It's thrills galore at the Jumbo Russian Circus that's on in the city
THE KIDS LOVED THE ELEPHANTS At the Jumbo Russian Circus PHOTO: K. PICHUMANI
Unlike the comfortable cinema halls, circuses almost seem like an assault on the senses. The noise, colourful banners, the rush of people and the smell of wet earth... all these made the Jumbo Russian Circus look like a festival venue. Red-carpeted entrances led to the `big top' inside and two warning bells after, the show was ready to roll. And roll it did.
A clever juggler walked jauntily and waved his hat before doing a juggling act to open the show.
After a miniature trapeze act where man and rope seemed one, both swinging to impossible heights, a large revolving table was wheeled in. As the audience wondered what was in store, in came a performer in blue doing nearly impossible yogic asanas. Only slightly more than a child, she balanced a glass of purple liquid on her head as she performed her contortions without spilling a drop.
The audience, watching open mouthed, were shaken out of their trance as deafening roars from an iron circular ball at the far end of the ring filled the air.
What followed was a ride to beat any of the stuff offered at the amusement parks as three daredevil riders rode their bikes on circular routes in perfect coordination. Overwrought nerves were soothed as a Russian performer in a shimmering body suit performed some Olympic worthy gymnastics to soulful tunes. A session of pure tomfoolery with a chair followed. Three boys vied for the same seat, only to be unceremoniously thrown out by the others. What marked this scene was the pure grace with which the boys fell off the chair.
Not to be outdone, a group of girls was on next. They thrilled the audience with their skilled gym antics. Their colourful costumes, wide smiles and confident stance belied the years of struggle, dedicated workouts and childhood lost to perfect their act.
The trapeze act that followed saw the artiste suspended high above with the viewers craning their necks so as not to miss even a single moment of the show. He stood head down on a rope, arms outstretched to keep his balance. The live band kept the tempo up, playing its versions of popular ditties.
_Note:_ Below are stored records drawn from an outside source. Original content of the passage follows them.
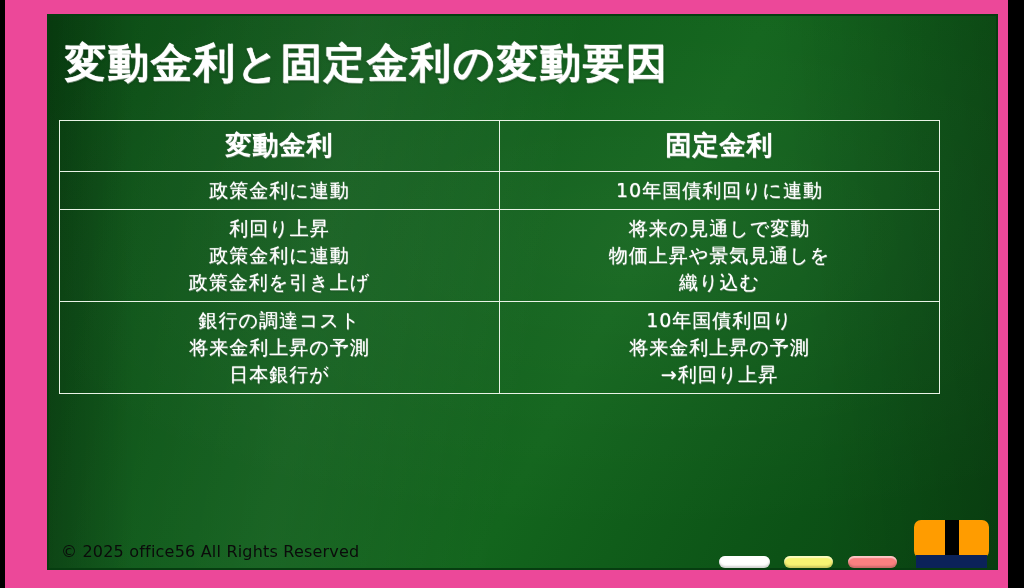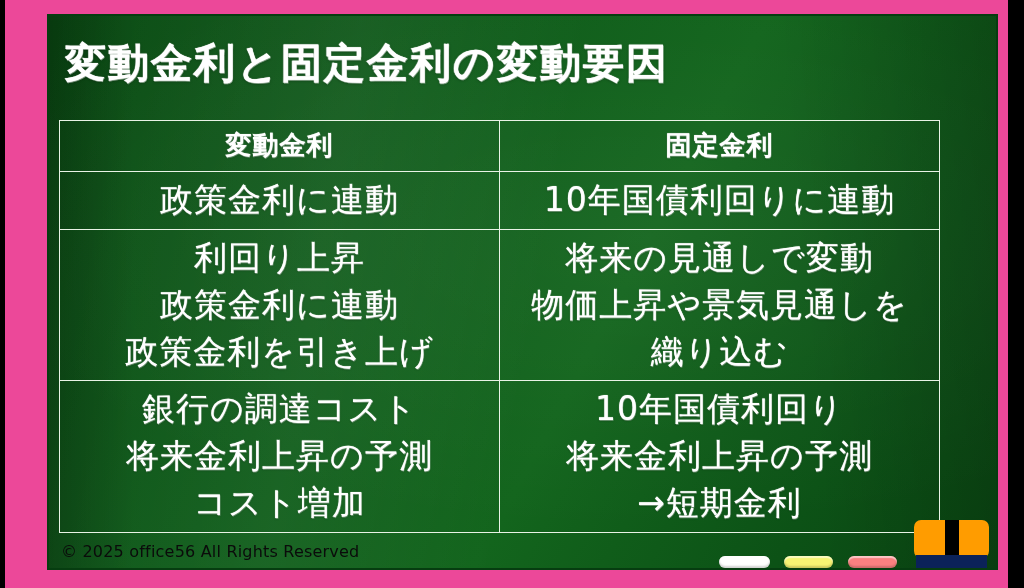--- a/index.html
+++ b/index.html
@@ -114,7 +114,7 @@
     line-height: 1.2;
   }
   .table td {
-    font-size: 33px;
+    font-size: 19px;
     font-weight: 400;
     line-height: 1.42;
   }

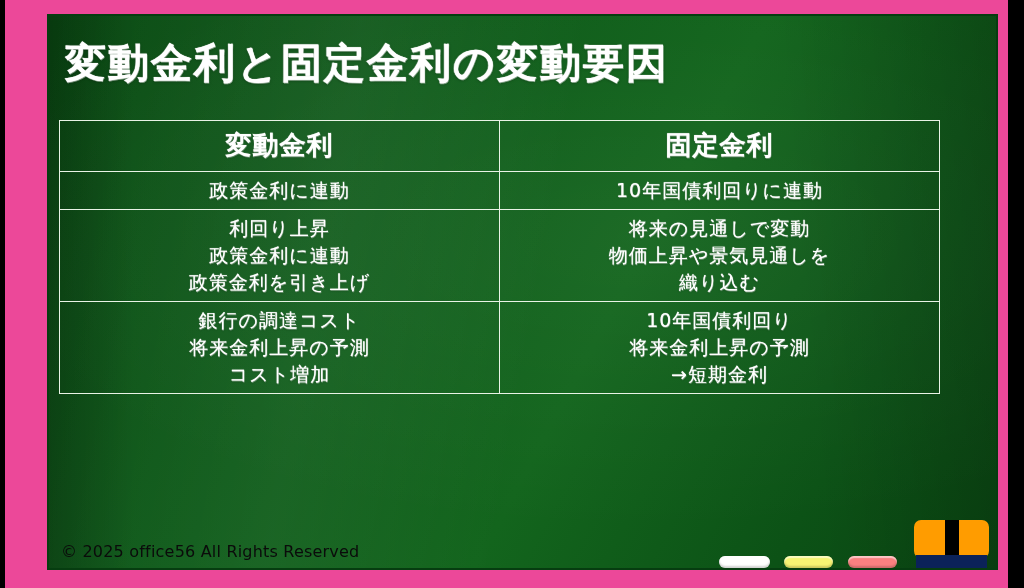--- a/index.html
+++ b/index.html
@@ -224,7 +224,7 @@
             <td>
               <span class="cell-line">銀行の調達コスト</span>
               <span class="cell-line">将来金利上昇の予測</span>
-              <span class="cell-line">コスト増加</span>
+              <span class="cell-line">日本銀行が</span>
             </td>
             <td>
               <span class="cell-line">10年国債利回り</span>

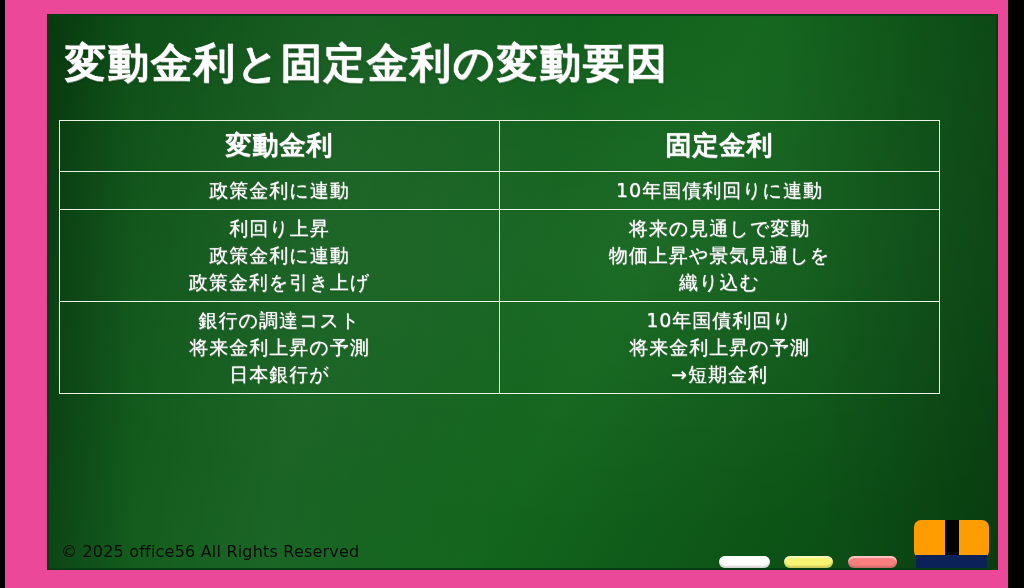--- a/index.html
+++ b/index.html
@@ -229,7 +229,7 @@
             <td>
               <span class="cell-line">10年国債利回り</span>
               <span class="cell-line">将来金利上昇の予測</span>
-              <span class="cell-line">→短期金利</span>
+              <span class="cell-line">→利回り上昇</span>
             </td>
           </tr>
The clowns drove in rather glamorously in a multi-coloured ramshackle car that systematically fell to pieces much to the mirth of the audience. Their amusing even slightly ribald comedy drew loud guffaws.
The show was intelligently synchronised. Just when human antics seemed to get a tad tedious, the animal acts were a refreshing change. The arc lights can inspire anybody and the camels, breaking out of their usual cud chewing avatars, were transformed into performing stars, craning their necks as if checking to see which sections of the audience were not clapping hard enough.
The dog show, with a Dalmatian walking briskly on its hind legs, had the young members of the audience nearly yelling themselves hoarse, shouting, "Go, doggy, go." When the hippo sleekly strode in, the children nearly rushed to the ring for a closer look.
Hippo, the obvious veteran of many shows, was unfazed and played shamelessly to the gallery, preening and showing off huge teeth in enormous yawns.
After the man on a bicycle one tenth his size rode out of the ring, in pranced the horses with a glamorous rider who performed surprising tricks on the moving animals' backs.
Being the Jumbo Circus, elephants couldn't be far behind. One waltzed in to play an exciting game of cricket that had the ball going into the audience.
Viewers vied with one another to throw it back. Soon it was time to pray as a smaller elephant, reverentially ringing the bell over a Lingam and spraying it with water with a benign expression, had the spectators in splits.
For those who thought only the `uncool' types throng a circus should have checked out the number of digicams that whirred non-stop to record the exciting moments.
The Jumbo Russian Circus is on at the MUC Grounds for 45 days. Tickets can be got at the venue and cost Rs. 100, Rs. 70 and Rs. 40.